■ YOUR OBJECTIVE:
When you answer, give every record back exactly as written.

■ Stored data entries:
== == ==

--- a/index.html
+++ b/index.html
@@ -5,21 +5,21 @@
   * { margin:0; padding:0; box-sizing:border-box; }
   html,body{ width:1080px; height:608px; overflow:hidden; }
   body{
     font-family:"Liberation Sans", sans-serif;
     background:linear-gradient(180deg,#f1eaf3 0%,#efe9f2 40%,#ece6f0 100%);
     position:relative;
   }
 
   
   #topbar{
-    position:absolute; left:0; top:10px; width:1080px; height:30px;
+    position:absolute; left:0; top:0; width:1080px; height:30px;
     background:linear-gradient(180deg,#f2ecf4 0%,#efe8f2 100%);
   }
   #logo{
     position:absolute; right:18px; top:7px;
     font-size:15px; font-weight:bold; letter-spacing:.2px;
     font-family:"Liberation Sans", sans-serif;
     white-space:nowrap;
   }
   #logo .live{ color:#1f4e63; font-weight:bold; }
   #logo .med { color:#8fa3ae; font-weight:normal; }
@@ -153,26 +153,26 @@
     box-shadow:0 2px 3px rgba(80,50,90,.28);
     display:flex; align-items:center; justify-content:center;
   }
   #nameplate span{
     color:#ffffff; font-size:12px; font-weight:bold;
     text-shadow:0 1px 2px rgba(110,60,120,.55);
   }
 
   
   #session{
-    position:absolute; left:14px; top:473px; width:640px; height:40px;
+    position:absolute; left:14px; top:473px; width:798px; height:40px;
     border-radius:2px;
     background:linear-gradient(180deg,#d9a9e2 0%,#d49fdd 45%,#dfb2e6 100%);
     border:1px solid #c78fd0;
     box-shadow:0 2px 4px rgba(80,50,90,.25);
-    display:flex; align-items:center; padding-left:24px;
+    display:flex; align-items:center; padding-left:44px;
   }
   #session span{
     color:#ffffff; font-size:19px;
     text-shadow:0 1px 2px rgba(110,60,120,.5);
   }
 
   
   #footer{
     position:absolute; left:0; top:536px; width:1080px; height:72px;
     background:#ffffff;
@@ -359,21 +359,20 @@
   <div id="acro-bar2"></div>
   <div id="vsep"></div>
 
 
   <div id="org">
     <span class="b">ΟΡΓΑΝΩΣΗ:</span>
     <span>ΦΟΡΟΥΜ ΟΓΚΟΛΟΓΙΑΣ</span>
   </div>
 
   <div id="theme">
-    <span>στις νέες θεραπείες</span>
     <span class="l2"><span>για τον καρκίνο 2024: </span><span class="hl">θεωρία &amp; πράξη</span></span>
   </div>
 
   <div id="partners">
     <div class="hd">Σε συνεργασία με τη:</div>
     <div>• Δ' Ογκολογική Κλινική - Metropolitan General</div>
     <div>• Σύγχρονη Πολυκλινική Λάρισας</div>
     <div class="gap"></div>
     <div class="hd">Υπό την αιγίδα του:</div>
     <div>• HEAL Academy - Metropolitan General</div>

== == ==

■ PROBLEM SOLUTION:
--- a/index.html
+++ b/index.html
@@ -5,21 +5,21 @@
   * { margin:0; padding:0; box-sizing:border-box; }
   html,body{ width:1080px; height:608px; overflow:hidden; }
   body{
     font-family:"Liberation Sans", sans-serif;
     background:linear-gradient(180deg,#f1eaf3 0%,#efe9f2 40%,#ece6f0 100%);
     position:relative;
   }
 
   
   #topbar{
-    position:absolute; left:0; top:10px; width:1080px; height:30px;
+    position:absolute; left:0; top:0; width:1080px; height:30px;
     background:linear-gradient(180deg,#f2ecf4 0%,#efe8f2 100%);
   }
   #logo{
     position:absolute; right:18px; top:7px;
     font-size:15px; font-weight:bold; letter-spacing:.2px;
     font-family:"Liberation Sans", sans-serif;
     white-space:nowrap;
   }
   #logo .live{ color:#1f4e63; font-weight:bold; }
   #logo .med { color:#8fa3ae; font-weight:normal; }
@@ -153,26 +153,26 @@
     box-shadow:0 2px 3px rgba(80,50,90,.28);
     display:flex; align-items:center; justify-content:center;
   }
   #nameplate span{
     color:#ffffff; font-size:12px; font-weight:bold;
     text-shadow:0 1px 2px rgba(110,60,120,.55);
   }
 
   
   #session{
-    position:absolute; left:14px; top:473px; width:640px; height:40px;
+    position:absolute; left:14px; top:473px; width:798px; height:40px;
     border-radius:2px;
     background:linear-gradient(180deg,#d9a9e2 0%,#d49fdd 45%,#dfb2e6 100%);
     border:1px solid #c78fd0;
     box-shadow:0 2px 4px rgba(80,50,90,.25);
-    display:flex; align-items:center; padding-left:24px;
+    display:flex; align-items:center; padding-left:44px;
   }
   #session span{
     color:#ffffff; font-size:19px;
     text-shadow:0 1px 2px rgba(110,60,120,.5);
   }
 
   
   #footer{
     position:absolute; left:0; top:536px; width:1080px; height:72px;
     background:#ffffff;
@@ -359,21 +359,20 @@
   <div id="acro-bar2"></div>
   <div id="vsep"></div>
 
 
   <div id="org">
     <span class="b">ΟΡΓΑΝΩΣΗ:</span>
     <span>ΦΟΡΟΥΜ ΟΓΚΟΛΟΓΙΑΣ</span>
   </div>
 
   <div id="theme">
-    <span>στις νέες θεραπείες</span>
     <span class="l2"><span>για τον καρκίνο 2024: </span><span class="hl">θεωρία &amp; πράξη</span></span>
   </div>
 
   <div id="partners">
     <div class="hd">Σε συνεργασία με τη:</div>
     <div>• Δ' Ογκολογική Κλινική - Metropolitan General</div>
     <div>• Σύγχρονη Πολυκλινική Λάρισας</div>
     <div class="gap"></div>
     <div class="hd">Υπό την αιγίδα του:</div>
     <div>• HEAL Academy - Metropolitan General</div>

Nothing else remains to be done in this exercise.